Cheerleaders hoped India could leap from sclerotic socialism towards a Western form of institutionally run capitalism. But that is not how things have turned out
Just as Lenin hoped Russia could skip a Marxist phase or two and jump from agriculture to communism, so these cheerleaders hoped India could leap from sclerotic socialism, which prevailed between independence in 1947 and liberalisation in 1991, towards a Western form of institutionally run capitalism.

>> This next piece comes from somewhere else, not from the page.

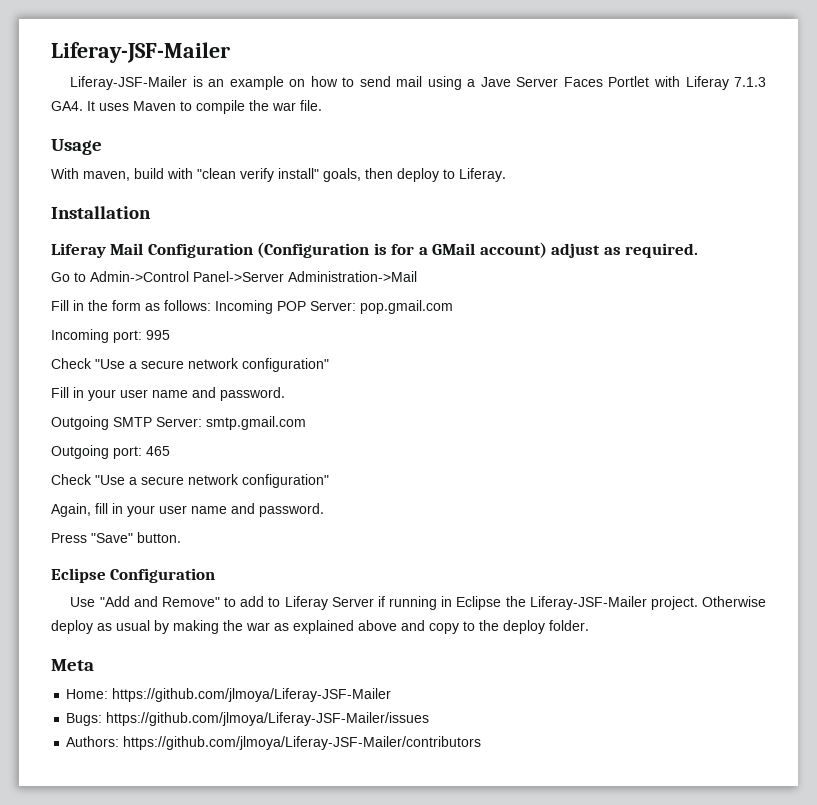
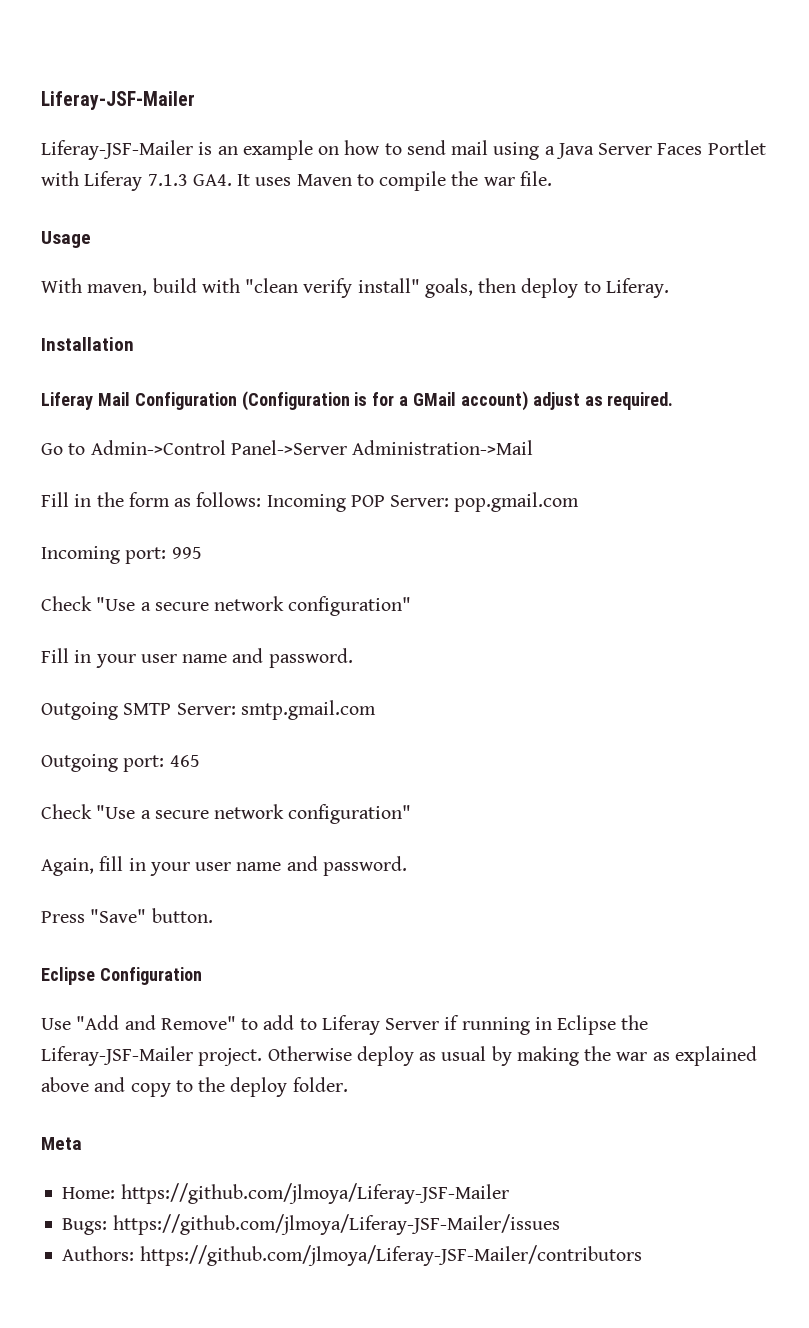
[480,77,511,87] Jave -> [555,143,594,159] Java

But that is not how things have turned out. Infosys has just been overtaken as India’s most valuable computer-services firm by TCS, part of the 143-year-old Tata group. Look at India’s leading 100 firms by market value and you will not see any others like Infosys—blue-chip, focused, diffusely owned, created in the past three decades and run on non-hereditary principles—bar a few financial firms. And whereas Mr Friedman cited “software, brainpower, complex algorithms, knowledge workers, call centres, transmission protocols [and] breakthroughs in optical engineering” as the new sources of wealth, many of the latest generation of Indian oligarchs made their cash from old-fashioned things like roads, mines, energy and property. In short, India has not conformed to anyone’s template. It has gone its own way.

What does this new kind of capitalism look like? An immense, often unrecorded informal sector employs the majority of Indians. But in terms of value added—a crude way of measuring activity that is used by economists—Indian capitalism is concentrated. In 2007 a government survey of almost 200,000 services firms, formal and informal, concluded that the top 0.2% of them accounted for almost 40% of output, and that companies in two states, Maharashtra and Karnataka, which host the commercial hubs of Mumbai and Bangalore, collectively accounted for about half of output.
Next, look at the stockmarket. It is not an ideal proxy for India Inc, but it is the only reliable one. About 70% of its value sits in the BSE 100 index of the largest firms, the smallest of which is worth just under a billion dollars, below which a firm is considered a tiddler by global standards. As a group, these businesses have a return on equity that has declined in recent years but remains solidly in the mid-teens, making Indian firms more profitable than many of their Asian peers, reckons Anirudha Dutta of CLSA, a brokerage. Debt levels are low and growth has been strong, with profits rising sixfold since 2001 in dollar terms to $64 billion.